Time again to start studying for exams and tests. I don’t know why I bother anymore really. It’s always the same fucked up pattern. I’ll study my ass of for something and it’ll feel at least like it pays off, I can discuss the material with others more nerdy than I (everyone else) be able to keep up and even throw in stuff that they wouldn’t of remembered. But, when it comes to the actual exam:

Multiple Choice?
“Oh well, it’s obvious that A is a trick question and B and D can’t be right, so I’ll choose D” or “The answers D for sure! Easy!”
Essay questions?
Same deal, I’ll write pages and pages. I’ll throw in everything even remotely relevant so that I don’t miss anything out.

And when I’m done I always feel that reassuring wave of confidence wash over me as I walk away. “You gave it your all and did awesome, nice job dude.” All this, despite always lurking in the back of my mind the awareness that no matter how sure I may be of myself, that I’ll never be good at any of this stupid shit, and, like the mouse and the electrified pellet, always thinking that this time could be different, that this time will be different.

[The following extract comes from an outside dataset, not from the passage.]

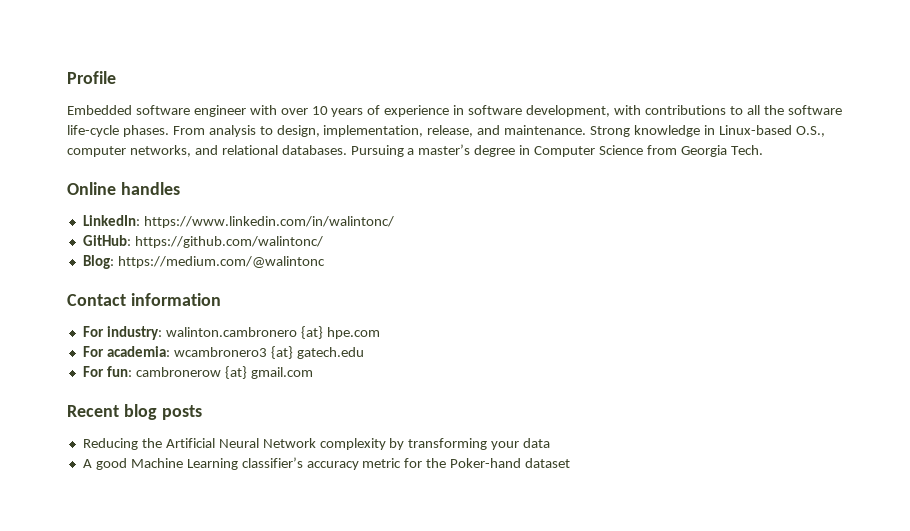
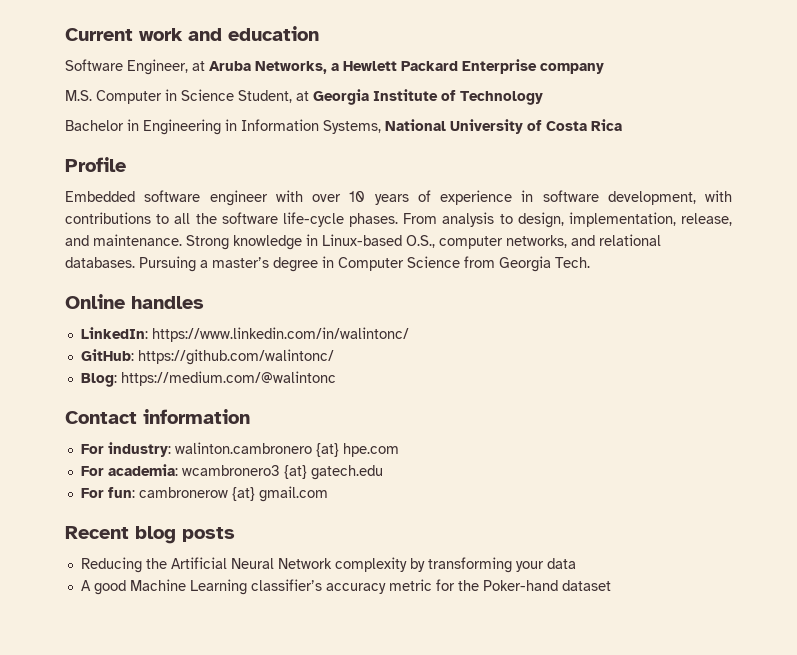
(67, 77) none -> [65,26,319,41] [65,59,604,75] [65,89,543,105] [65,119,622,135] Current work and education // Software Engineer, at Aruba Networks, a Hewlett Packard Enterprise company // M.S. Computer in Science Student, at Georgia Institute of Technology // Bachelor in Engineering in Information Systems, National University of Costa Rica //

But, It’s always naive and stupid. No matter how hard I try and how self-assured I build myself up to be, it’s all so pointless. So now, I’ve got a final Histology exam on Wednesday and I’m just sick. Sick of it all, what would happen if I didn’t even study at all? I’m sure I’d probably end up with the same fucking mark.

I hate school, I hate everyone I go to school with, but most of all I hate myself.
Ciao.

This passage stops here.